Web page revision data
........
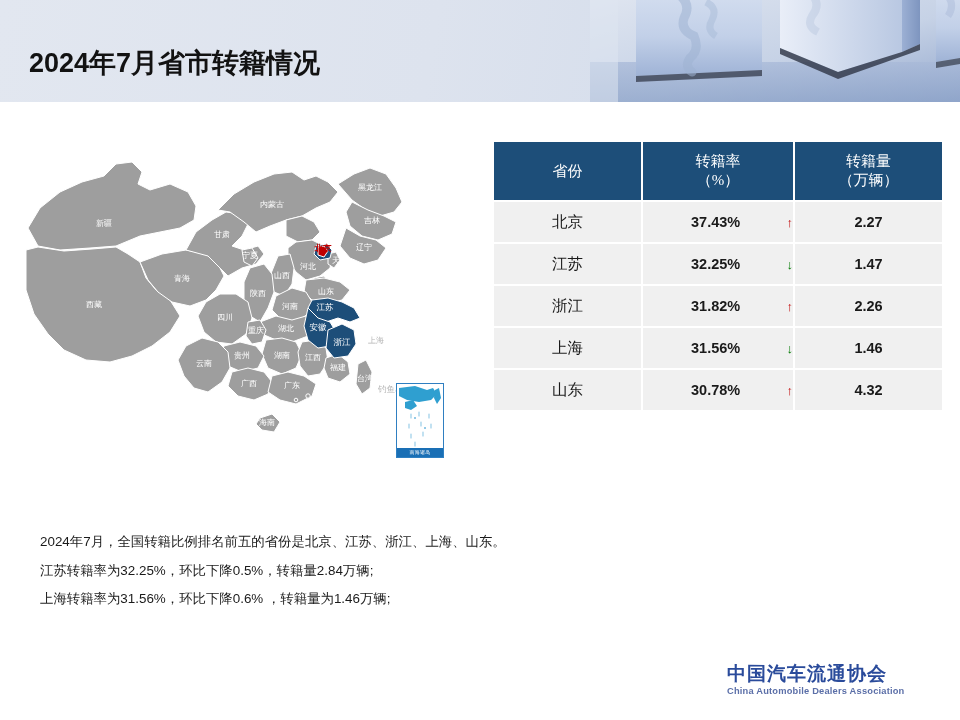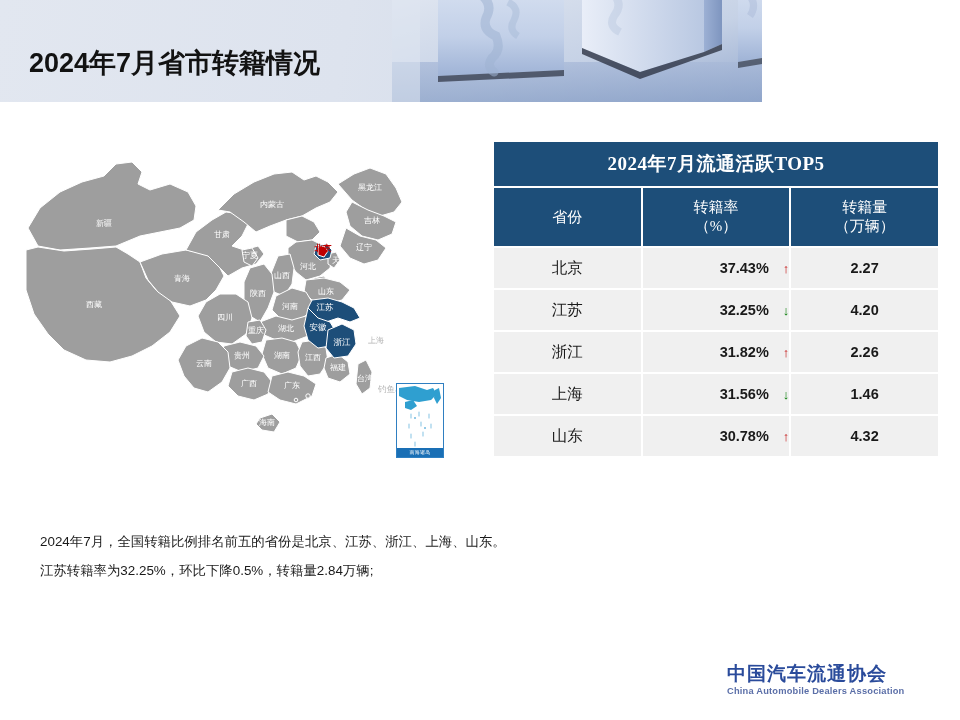"2024年7月省市转籍情况" #banner { width: 762px -> 960px }
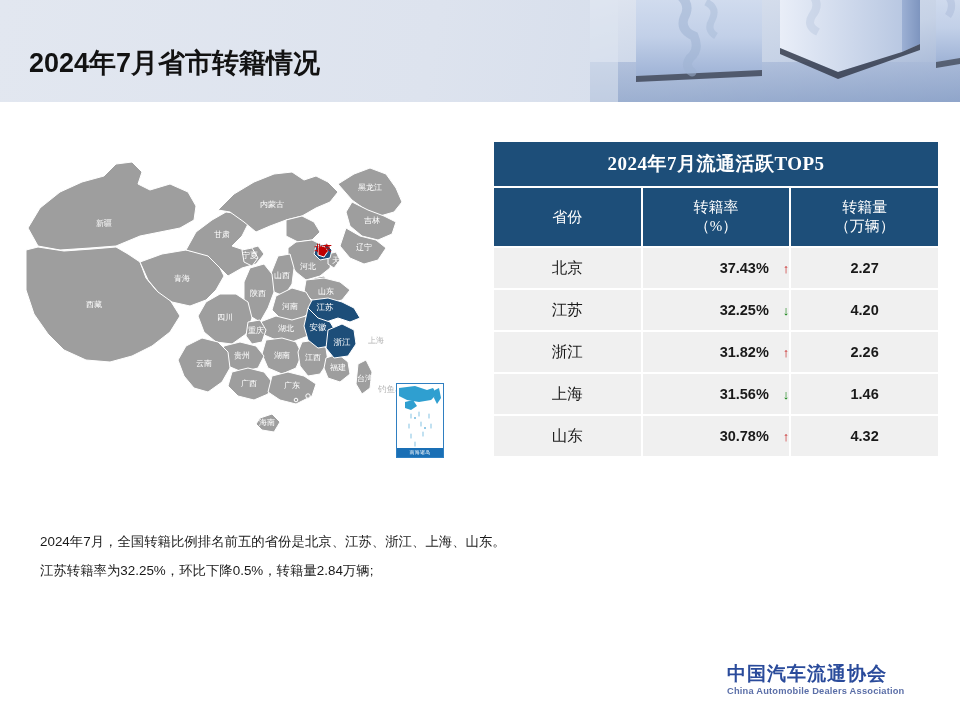"2024年7月流通活跃TOP5" tr { html: <tr> <td>2024年7月流通活跃TOP5</td> </tr> -> none }
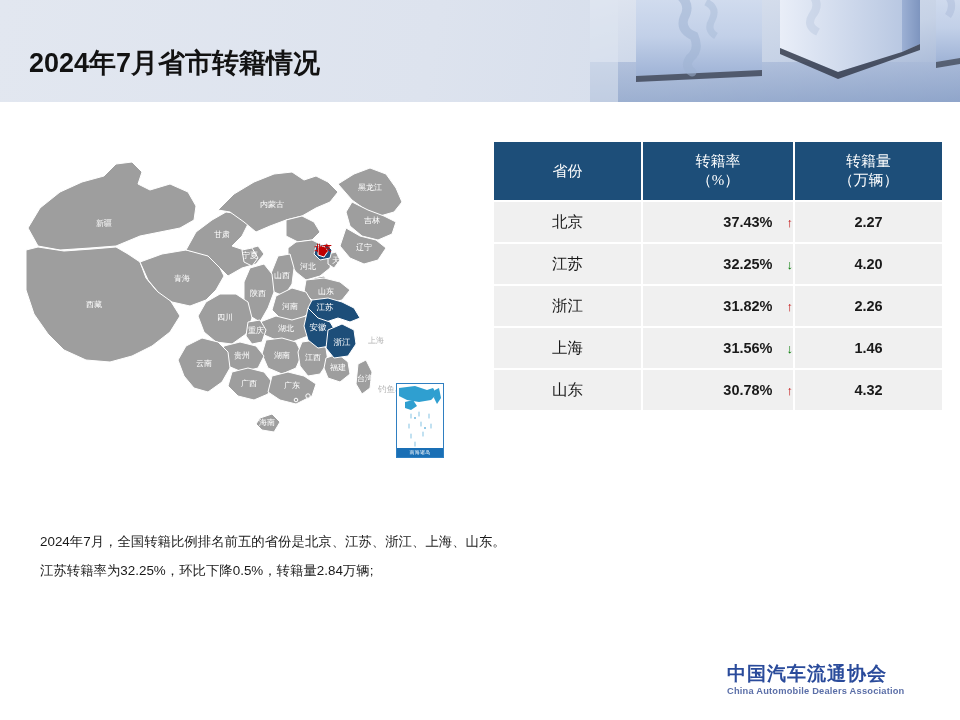"37.43%" .rate-cell-inner { justify-content: flex-end -> space-between; padding-left: none -> 48px }
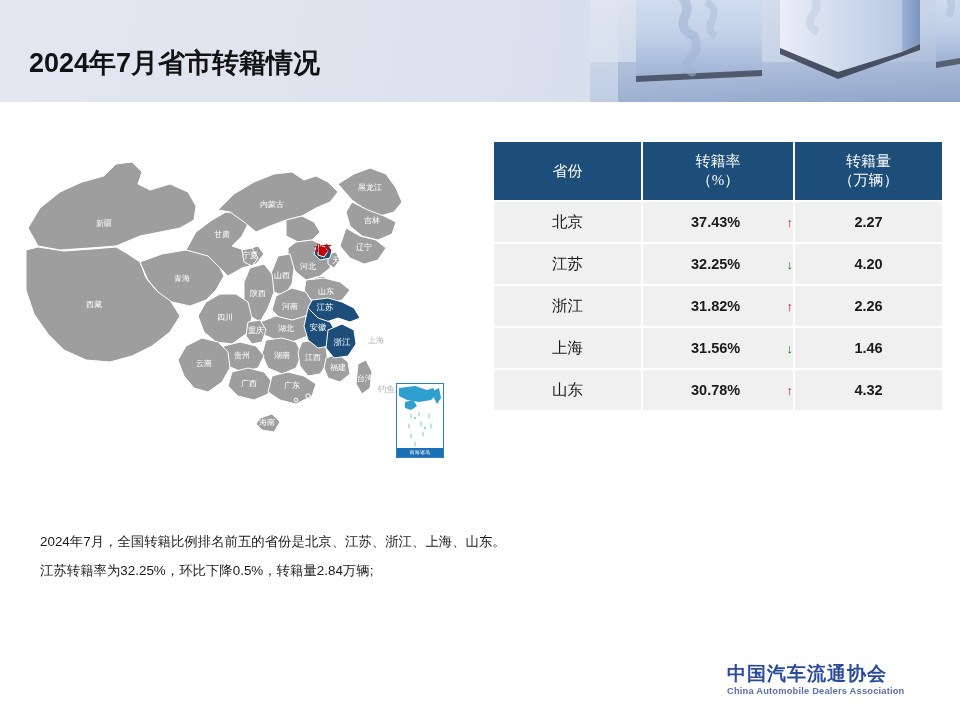"4.20" td { text: 4.20 -> 1.47 }
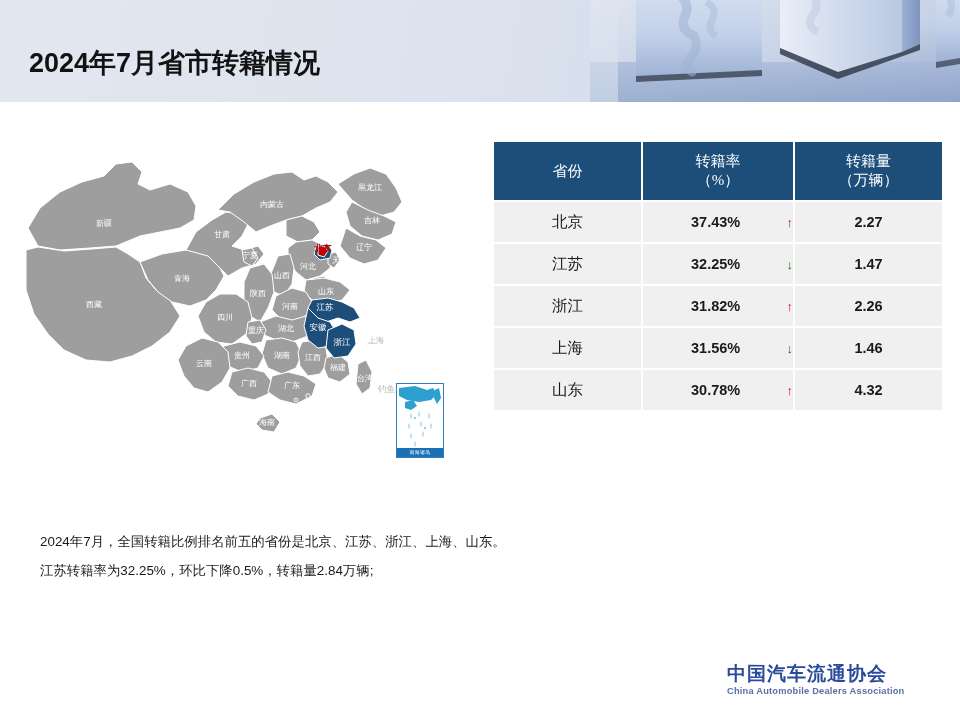"上海转籍率为31.56%，环比下降0.6% ，转籍量为1.46万辆;" p { html: none -> <p>上海转籍率为31.56%，环比下降0.6% ，转籍量为1.46万辆;</p> }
........
### About this exercise
Could the entries above be returned verbatim, with no pictures included?

### Problem solution
"2024年7月省市转籍情况" #banner { width: 762px -> 960px }
"2024年7月流通活跃TOP5" tr { html: <tr> <td>2024年7月流通活跃TOP5</td> </tr> -> none }
"37.43%" .rate-cell-inner { justify-content: flex-end -> space-between; padding-left: none -> 48px }
"4.20" td { text: 4.20 -> 1.47 }
"上海转籍率为31.56%，环比下降0.6% ，转籍量为1.46万辆;" p { html: none -> <p>上海转籍率为31.56%，环比下降0.6% ，转籍量为1.46万辆;</p> }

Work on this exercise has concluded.